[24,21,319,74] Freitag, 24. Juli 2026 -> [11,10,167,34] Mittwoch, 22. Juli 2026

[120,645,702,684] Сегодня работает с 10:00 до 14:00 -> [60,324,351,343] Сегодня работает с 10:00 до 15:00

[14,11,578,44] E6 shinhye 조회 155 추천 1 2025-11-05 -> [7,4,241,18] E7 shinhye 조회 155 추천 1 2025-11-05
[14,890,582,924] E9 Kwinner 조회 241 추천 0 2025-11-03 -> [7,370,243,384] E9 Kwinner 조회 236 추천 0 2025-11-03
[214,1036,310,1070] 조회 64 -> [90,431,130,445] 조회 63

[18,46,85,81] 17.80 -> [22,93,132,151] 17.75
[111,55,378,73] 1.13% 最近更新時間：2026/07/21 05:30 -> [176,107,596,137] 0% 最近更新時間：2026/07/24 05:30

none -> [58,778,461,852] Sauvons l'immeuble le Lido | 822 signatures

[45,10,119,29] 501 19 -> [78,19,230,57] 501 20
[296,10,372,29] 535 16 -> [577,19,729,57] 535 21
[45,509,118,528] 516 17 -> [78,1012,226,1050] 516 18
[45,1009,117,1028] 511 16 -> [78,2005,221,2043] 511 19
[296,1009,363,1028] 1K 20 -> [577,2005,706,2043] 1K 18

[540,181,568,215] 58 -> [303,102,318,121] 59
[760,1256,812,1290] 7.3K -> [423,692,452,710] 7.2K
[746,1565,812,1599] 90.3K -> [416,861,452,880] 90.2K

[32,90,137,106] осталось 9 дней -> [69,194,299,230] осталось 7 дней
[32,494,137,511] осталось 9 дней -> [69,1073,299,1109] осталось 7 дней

# # # # # # #

Exercise: Looking at the data above, report how many of its lines include the word "дней". The number alone is the answer.

Answer to this exercise: 2